The bulk of the Artemia product reaching the world market is A. franciscana from the Great Salt Lake; product from continental Asia consists of a variety of parthenogenetic strains and A. sinica. Harvests resulting from seasonal production in solar saltworks (such as in Viet Nam) generally belong to the San Francisco Bay-type A. franciscana, as this strain has been used for the original inoculation material. Depending on climatological conditions, an allochthonous strain may establish itself following deliberate or non-deliberate introduction by man. Recently the gradual dispersion of A. franciscana into new environments competing with and eventually out-competing local populations is becoming an increasingly common pattern in various parts of the world. Its fast growth and reproduction and its high temperature and salinity resistance, combined with its attractiveness for aquaculture applications (e.g. small cyst size and simple diapause termination procedures in the case of San Francisco Bay A. franciscana) explain its popularity as an inoculation strain in saltworks. Moreover, A. franciscana from the Great Salt Lake is the dominant strain used in hatcheries worldwide. Unhatched cysts and un-consumed nauplii may be drained into the wider environment together with hatchery effluents. A growing number of field observations worldwide (Mediterranean area, India, East Africa, Australia, coastal China, etc.) hint at the emergence of A. franciscana in new coastal environments, thus contributing to the complexity of the species status of cyst product originating from these areas. Product harvested from the Bohai Bay area, China, for example, may thus consist of variable mixtures of parthenogenetic strains (the autochthonous coastal populations), originally inland Chinese A. sinica (dispersed coastally following its use in local aquaculture farms) and allochthonous A. franciscana (deliberately introduced; non-deliberately dispersed following its use in local aquaculture farms).

All Artemia product reaching the market is produced from feral strains (such as Great Salt Lake) or from feral populations that have adapted following their introduction by man in a new environment (such as the Vietnamese saltworks). So far no fully-fledged Artemia breeding or selection programmes have been launched, though research work is being done on the heritability of commercially interesting characteristics (e.g. synchronous hatching rate, small cyst size). Moreover, knowledge on genotype-phenotype relationships in Artemia is steadily growing as it is increasingly and intensively being used as a model organism in aquaculture breeding programmes, focusing e.g. on disease resistance and stress tolerance.

Production

Production Cycle

Production cycle of Artemia

Production Systems

As the bulk of the Artemia cysts entering the world market originates from Great Salt Lake, Utah, United States of America, and as local harvesting procedures and regulations are strictly defined and publically known, information on the harvesting procedures at this site are described in detail below.

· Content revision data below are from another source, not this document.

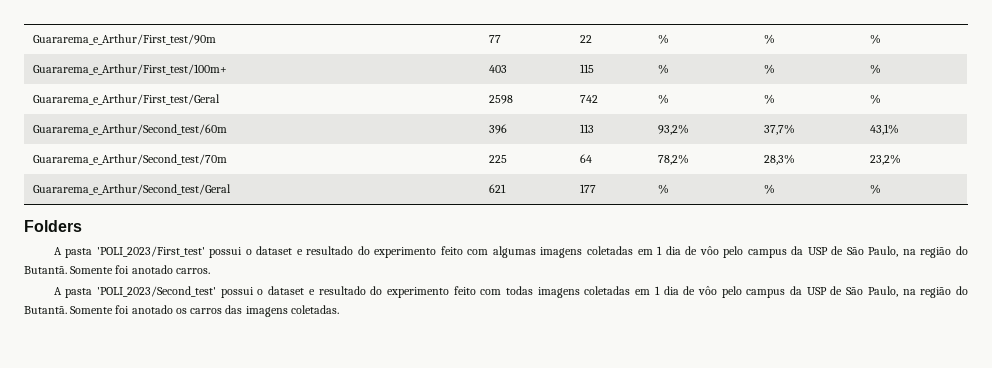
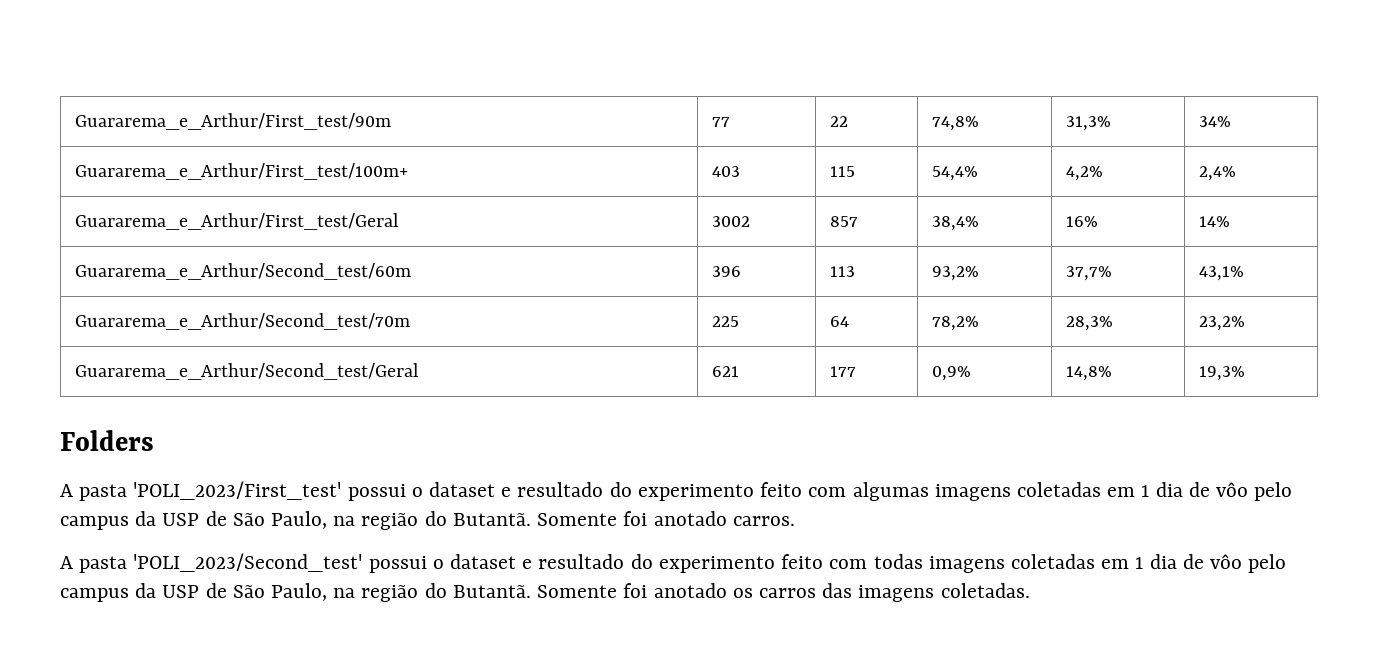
- Guararema_e_Arthur/First_test/90m | 77 | 22 | % | % | %
+ Guararema_e_Arthur/First_test/90m | 77 | 22 | 74,8% | 31,3% | 34%
- Guararema_e_Arthur/First_test/100m+ | 403 | 115 | % | % | %
- Guararema_e_Arthur/First_test/Geral | 2598 | 742 | % | % | %
+ Guararema_e_Arthur/First_test/100m+ | 403 | 115 | 54,4% | 4,2% | 2,4%
+ Guararema_e_Arthur/First_test/Geral | 3002 | 857 | 38,4% | 16% | 14%
- Guararema_e_Arthur/Second_test/Geral | 621 | 177 | % | % | %
+ Guararema_e_Arthur/Second_test/Geral | 621 | 177 | 0,9% | 14,8% | 19,3%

Compared to the Great Salt Lake, harvesting regulations in other salt lakes that are inland (e.g. Russian Federation, Kazakhstan, China) are generally much less well defined. Although there may be a governmentally imposed quota system, the vastness and remoteness of the territory and the variety of lakes harvested make it difficult to eliminate all illegal harvesting. Generally the harvesting technology in these lakes is determined by:

  • Accessibility and topography of the site (cysts may be partially or primarily collected from the shores if there are no means to access open water).
  • Harvestable quantities.
  • Duration of the harvesting season.
  • Characteristics of the local brine shrimp population.
  • Financial means for investment in harvesting logistics and infrastructure.

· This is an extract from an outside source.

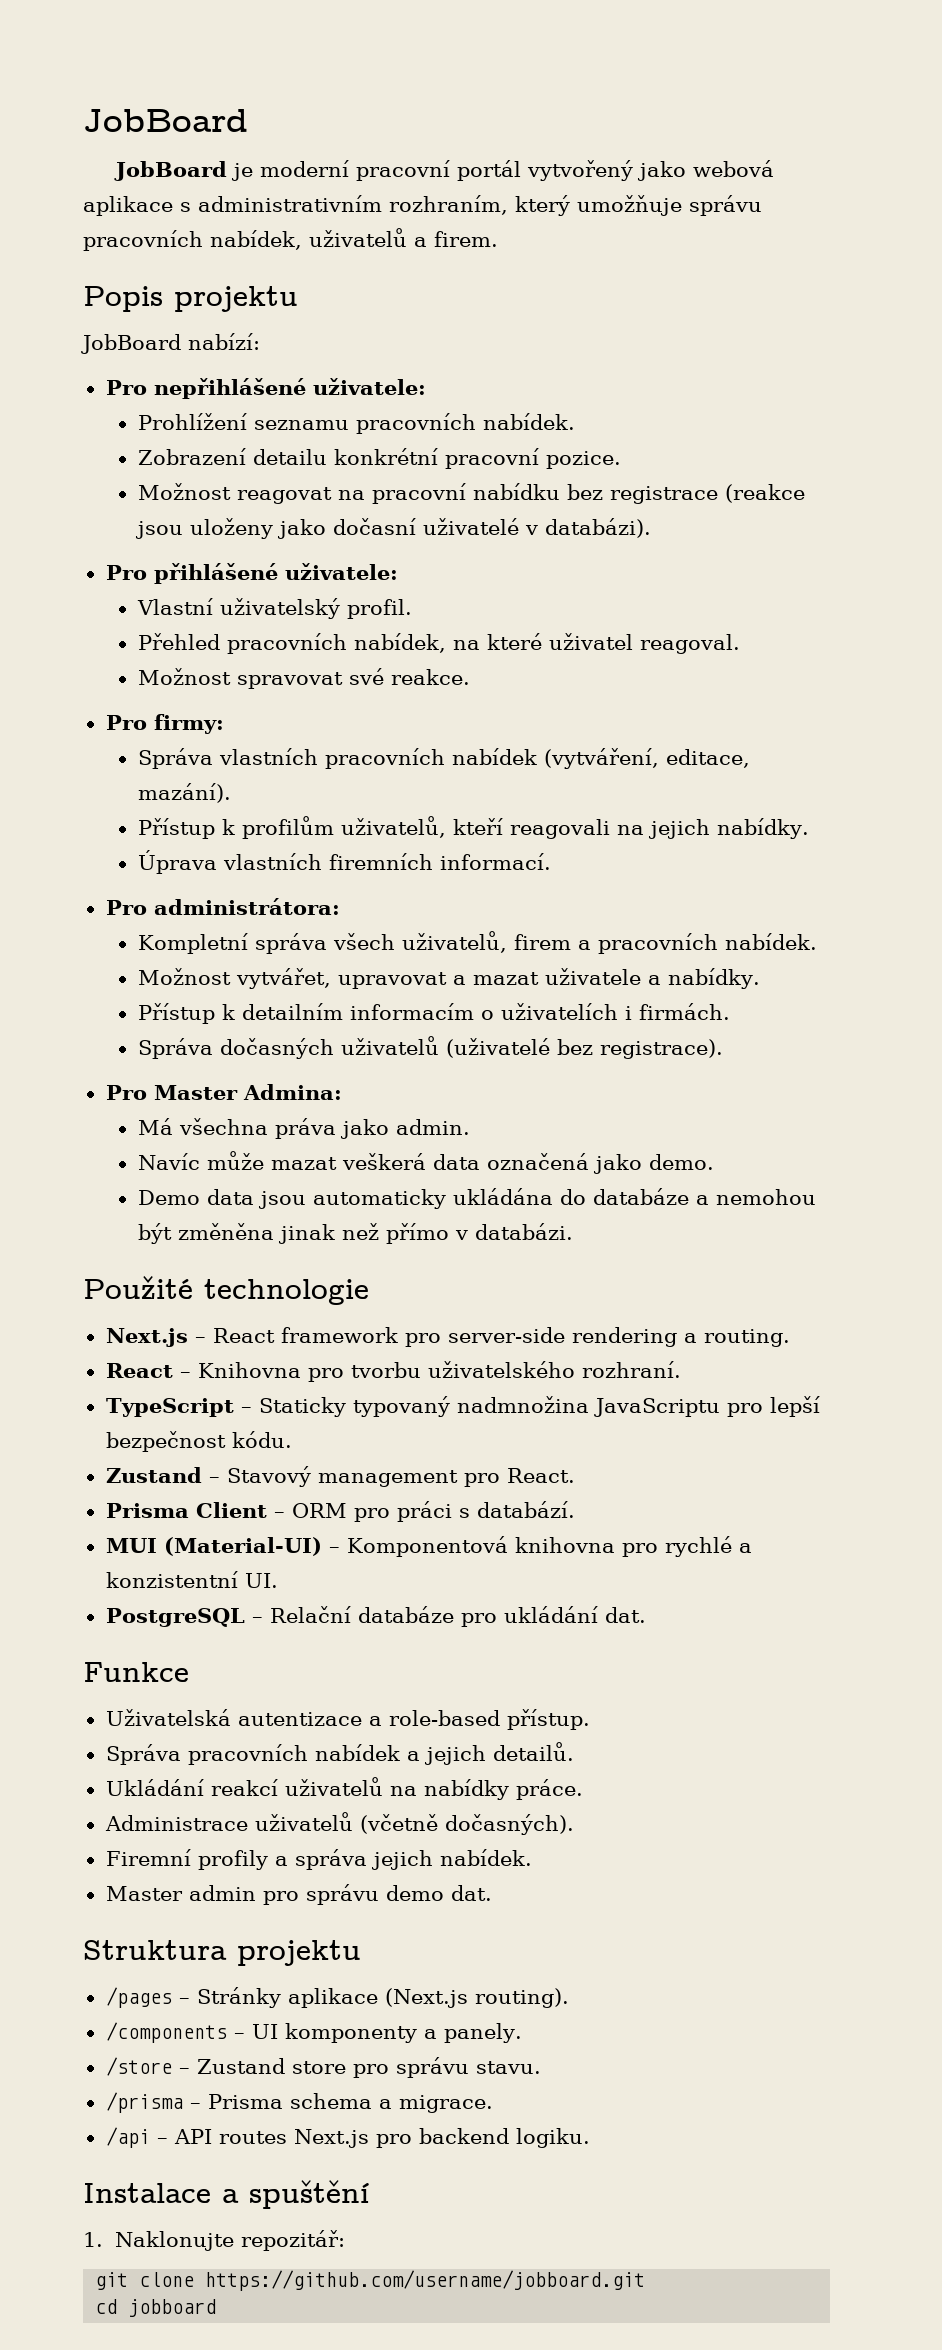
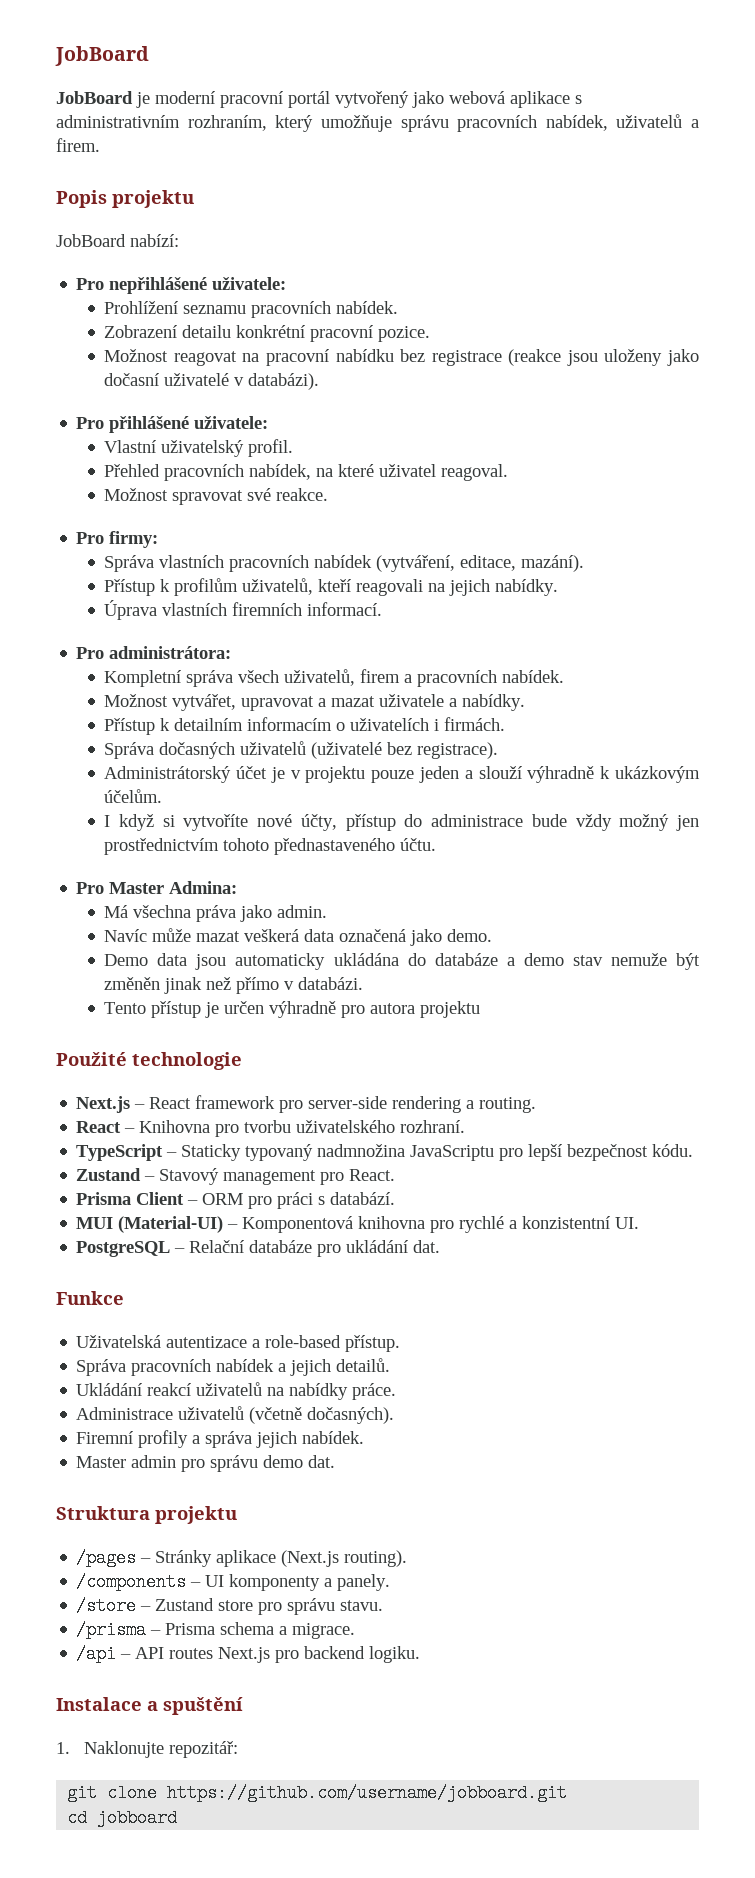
+ Administrátorský účet je v projektu pouze jeden a slouží výhradně k ukázkovým účelům.
+ I když si vytvoříte nové účty, přístup do administrace bude vždy možný jen prostřednictvím tohoto přednastaveného účtu.
- Demo data jsou automaticky ukládána do databáze a nemohou být změněna jinak než přímo v databázi.
+ Demo data jsou automaticky ukládána do databáze a demo stav nemuže být změněn jinak než přímo v databázi.
+ Tento přístup je určen výhradně pro autora projektu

Cysts and biomass are also harvested in coastal saltworks; this may be the result of natural productivity (i.e. no or minimal human intervention to enhance productivity) or of intensive management procedures, as determined in detail for seasonal solar saltworks in the Mekong Delta, Viet Nam. The latter system is also described below.

On the other hand the production of Artemia biomass in indoor recirculation systems, which used to be practiced in limited amounts for the benefit of niche markets (e.g. the pet market), is of virtually no economic importance anymore and is therefore not described below.

Cyst Harvesting at Great Salt Lake

The brine shrimp harvest on the Great Salt Lake is an annual event which is regulated and monitored by the Utah State Division of Wildlife Resources. The State currently issues 79 permits or Certificates of Registrations (COR) to brine shrimp companies. Due to the State only issuing a limited number of COR, the barriers to entering brine shrimp harvesting are very severe. Brine shrimp companies pay around USD 12 000/year/COR. On top of these fees, the harvesting companies must also pay State royalties on the total ‘raw harvest’. The ‘raw harvest’ includes brine shrimp, brine shrimp eggs, empty shells, brine flies, brine fly casings, algae and other biomass material. In 2006, most of the members of the brine shrimp industry grouped together to form the Great Salt Lake Brine Shrimp Cooperative. The Cooperative harvests, processes, packages, markets and sells brine shrimp globally.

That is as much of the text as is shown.